#### [What you will do]
"- RAN（MAZZEL）／TSUKKI／高松アロハ（超特急）出演" appears in one line of the listing below; retype that line and every later line exactly, stopping at the end, and nothing else.

#### [Input]
-------

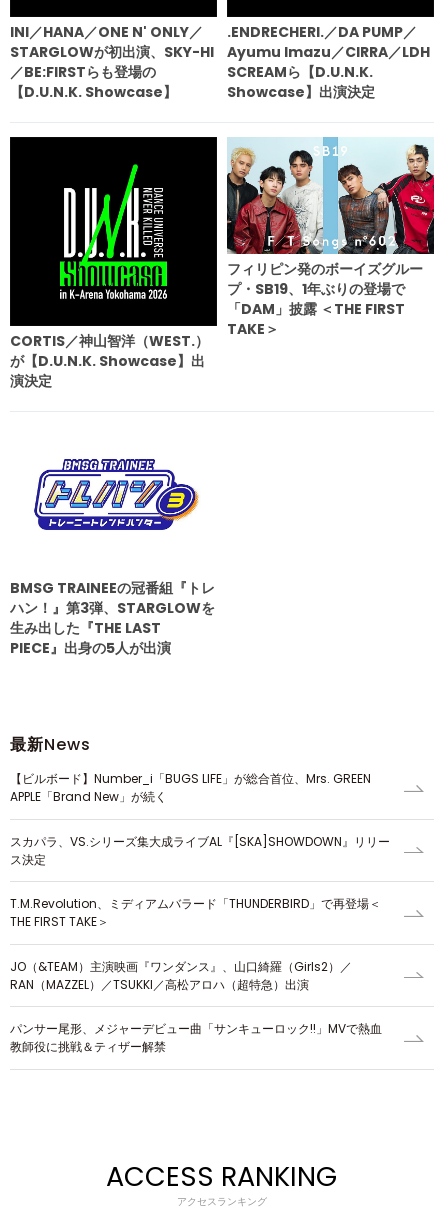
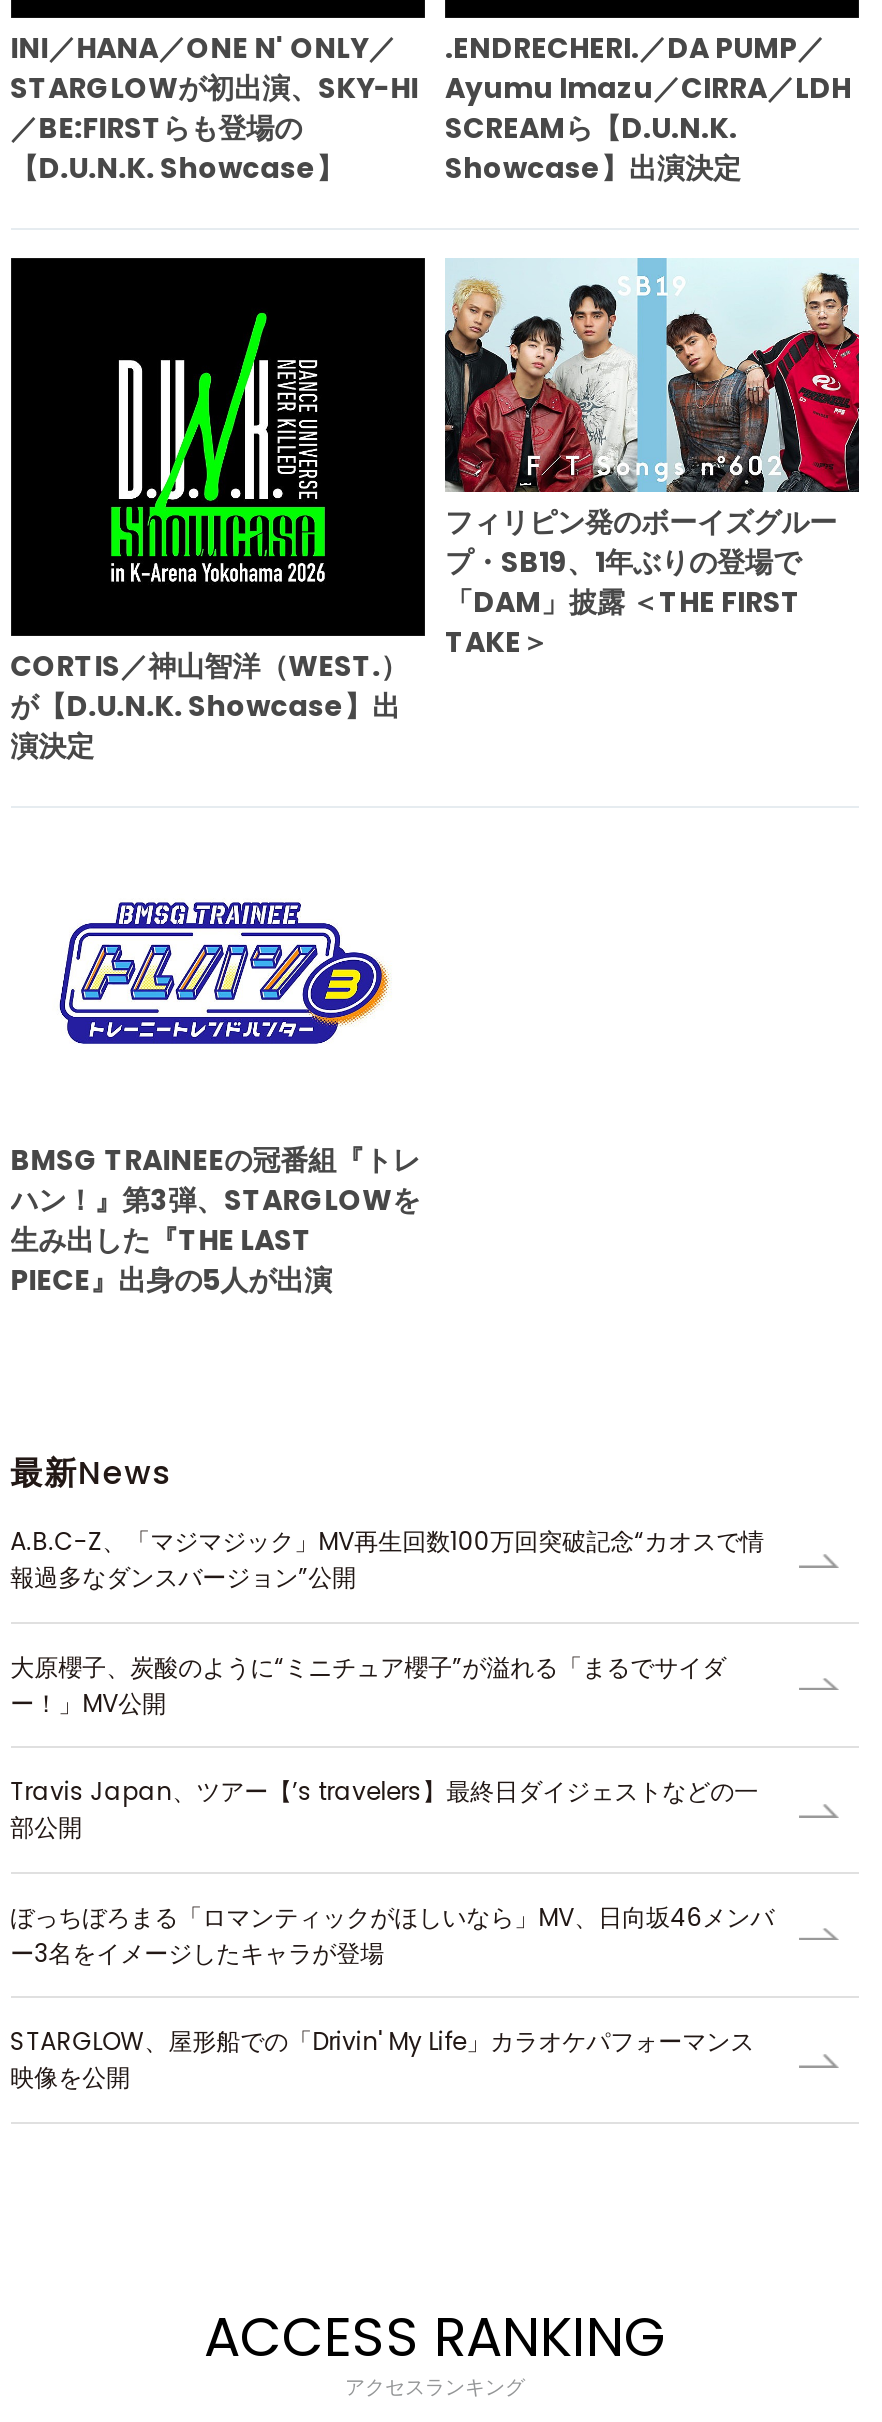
- 【ビルボード】Number_i「BUGS LIFE」が総合首位、Mrs. GREEN
- APPLE「Brand New」が続く
+ A.B.C-Z、「マジマジック」MV再生回数100万回突破記念“カオスで情
+ 報過多なダンスバージョン”公開

- スカパラ、VS.シリーズ集大成ライブAL『[SKA]SHOWDOWN』リリー
- ス決定
+ 大原櫻子、炭酸のように“ミニチュア櫻子”が溢れる「まるでサイダ
+ ー！」MV公開

- T.M.Revolution、ミディアムバラード「THUNDERBIRD」で再登場＜
- THE FIRST TAKE＞
+ Travis Japan、ツアー【’s travelers】最終日ダイジェストなどの一
+ 部公開

- JO（&TEAM）主演映画『ワンダンス』、山口綺羅（Girls2）／
- RAN（MAZZEL）／TSUKKI／高松アロハ（超特急）出演
+ ぼっちぼろまる「ロマンティックがほしいなら」MV、日向坂46メンバ
+ ー3名をイメージしたキャラが登場

- パンサー尾形、メジャーデビュー曲「サンキューロック!!」MVで熱血
- 教師役に挑戦＆ティザー解禁
+ STARGLOW、屋形船での「Drivin' My Life」カラオケパフォーマンス
+ 映像を公開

-------

#### [The completed task]
- RAN（MAZZEL）／TSUKKI／高松アロハ（超特急）出演
+ ぼっちぼろまる「ロマンティックがほしいなら」MV、日向坂46メンバ
+ ー3名をイメージしたキャラが登場

- パンサー尾形、メジャーデビュー曲「サンキューロック!!」MVで熱血
- 教師役に挑戦＆ティザー解禁
+ STARGLOW、屋形船での「Drivin' My Life」カラオケパフォーマンス
+ 映像を公開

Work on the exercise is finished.